記者やライターに後押しされて決断

 そんな中、全社的な変化があった。社長が交代したのだ。
 「出る杭は伸ばせ」と引っ張ってきた社長が勇退して、後任はコーポレート部門出身の手堅い官僚タイプだった。

 部長クラスが、まず浮足立っていく。Rさんの耳には入ってこないが、相当の大きな動きがありそうなことは感じられた。
 そして、「その日」は唐突にやって来た。

 組織変更と人事異動が同時に発令されて、Rさんの部門は大幅に縮小され、Rさん自身も古巣の営業に戻った。
 しかし、「噂」だけは消えなかった。みな、Rさんとは距離を置き、アプリの話を避けているようだ。しかも、昇進したわけでもない。部長からは、こんなことも言われた。

 「まあ、今までのことはいったん忘れろ」
 いったい、自分の努力は何だったのだろうか。会社はRさんの業績を抹殺しようしているようにさえ感じられた。
 (本当にこの会社にいるべきなのだろうか……)
 転職サイトに登録しようとした頃、声をかけてくれたのはかつて取材に来てくれた人たちだった。
 Rさんの異動を、心配してくれていたのだろう。大手メディアではなく、新しいネットメディアの記者やフリーランスのライターだ。会ううちに、Rさんはいろいろと社内で起きたことを話す。
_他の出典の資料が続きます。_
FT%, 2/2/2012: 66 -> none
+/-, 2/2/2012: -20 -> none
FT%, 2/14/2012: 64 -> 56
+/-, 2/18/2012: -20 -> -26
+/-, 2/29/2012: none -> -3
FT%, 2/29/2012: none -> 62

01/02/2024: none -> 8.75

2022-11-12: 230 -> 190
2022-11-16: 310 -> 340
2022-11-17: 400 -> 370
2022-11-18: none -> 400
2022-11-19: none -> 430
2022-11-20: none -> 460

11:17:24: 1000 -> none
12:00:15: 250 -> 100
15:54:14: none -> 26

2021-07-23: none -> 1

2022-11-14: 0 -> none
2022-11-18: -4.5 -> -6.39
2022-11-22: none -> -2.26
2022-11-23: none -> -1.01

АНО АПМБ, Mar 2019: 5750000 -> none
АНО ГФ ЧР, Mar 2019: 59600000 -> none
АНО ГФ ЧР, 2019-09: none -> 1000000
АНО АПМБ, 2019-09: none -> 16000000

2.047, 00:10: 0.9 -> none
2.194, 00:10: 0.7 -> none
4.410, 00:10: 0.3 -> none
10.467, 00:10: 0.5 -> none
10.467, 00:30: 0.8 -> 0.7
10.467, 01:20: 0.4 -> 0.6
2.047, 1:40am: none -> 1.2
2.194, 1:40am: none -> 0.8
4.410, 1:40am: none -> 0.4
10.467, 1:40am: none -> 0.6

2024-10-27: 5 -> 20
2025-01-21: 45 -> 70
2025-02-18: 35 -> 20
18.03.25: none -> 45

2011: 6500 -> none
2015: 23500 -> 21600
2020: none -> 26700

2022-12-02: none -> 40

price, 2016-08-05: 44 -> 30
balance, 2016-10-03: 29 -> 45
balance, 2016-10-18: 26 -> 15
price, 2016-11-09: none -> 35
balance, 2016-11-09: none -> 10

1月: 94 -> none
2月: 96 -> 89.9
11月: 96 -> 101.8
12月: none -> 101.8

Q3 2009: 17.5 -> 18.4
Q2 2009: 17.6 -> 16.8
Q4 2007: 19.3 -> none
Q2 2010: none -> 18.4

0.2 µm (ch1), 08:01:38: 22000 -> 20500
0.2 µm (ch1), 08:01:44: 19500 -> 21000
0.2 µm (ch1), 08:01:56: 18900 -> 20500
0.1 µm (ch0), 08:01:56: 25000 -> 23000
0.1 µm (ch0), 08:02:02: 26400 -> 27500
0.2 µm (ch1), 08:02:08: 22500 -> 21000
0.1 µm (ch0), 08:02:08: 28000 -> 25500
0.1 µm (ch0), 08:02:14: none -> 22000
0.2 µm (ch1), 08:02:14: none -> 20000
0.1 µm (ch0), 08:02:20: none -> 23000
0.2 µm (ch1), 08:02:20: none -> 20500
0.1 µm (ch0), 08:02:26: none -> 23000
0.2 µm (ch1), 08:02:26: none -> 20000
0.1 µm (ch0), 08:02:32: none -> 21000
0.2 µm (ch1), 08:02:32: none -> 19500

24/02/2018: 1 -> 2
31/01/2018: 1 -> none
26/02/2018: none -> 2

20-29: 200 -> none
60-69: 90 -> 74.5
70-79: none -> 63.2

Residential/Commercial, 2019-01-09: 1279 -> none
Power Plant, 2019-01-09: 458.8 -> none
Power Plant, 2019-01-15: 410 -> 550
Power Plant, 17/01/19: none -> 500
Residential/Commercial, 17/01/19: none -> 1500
 Rさんが、新興のIT企業に転身したのは自然な成り行きだった。
 ただし、心の中のモヤモヤは消えなかった。あの、噂とは何だったのだろう。そして、組織変更と異動は、どう関係していたのか。もう確かめる気もないまま、Rさんは新天地へと旅立った。
 職場の送別会も、どこかよそよそしかったが、Dさんをはじめとした同期の有志が集まってくれた夜だけは、心置きなく楽しめたことが今でも印象に残っている。

 一段落した今でも、Rさんはふと考えるという。
 それにしても「出る杭は打たれる」なんて、いったい誰がどうして言い出したんだろう?と。

■今回の棚卸し

 より良い仕事をすること、つまり仕事の質において「高い成果」を目指すことは当然のことだろう。ところが、頑張った結果として組織の中で「浮き上がる」こともまた往々にして起きる。

 近年はネットメディアの増加により、会社員でも取材を受ける機会は増えているが、それがきっかけになって色眼鏡で見られることもあるようだ。

 しかし、そうして狭量な組織の将来性は限られているのではないか。「成果を上げたら窮屈になる」ような状況であれば、今回のRさんのような決断も十分あり得るはずだ。

■ちょっとしたお薦め

 「出る杭は打たれる」という言葉は何とも日本的な感じもするが、ちょっと視点を変えて美術史における「出る杭」を味わってみてはいかがだろうか。

 辻惟男『奇想の系譜』(ちくま学芸文庫)は、伊藤若冲や中村国芳など異端と見なされた画家たちを焦点を当てた一冊だ。

 いまでは展覧会では大人気の画家たちの作品が、図版とともに紹介されており、日本美術に関心がある人には格好の入門書だ。また信念を貫いたそれぞれの生き方も興味深い。

 なお、本書でも紹介されている 長澤蘆雪の展覧会が、ちょうど愛知県立美術館で開催されている。機会があれば、足を運んでみるのいいだろう。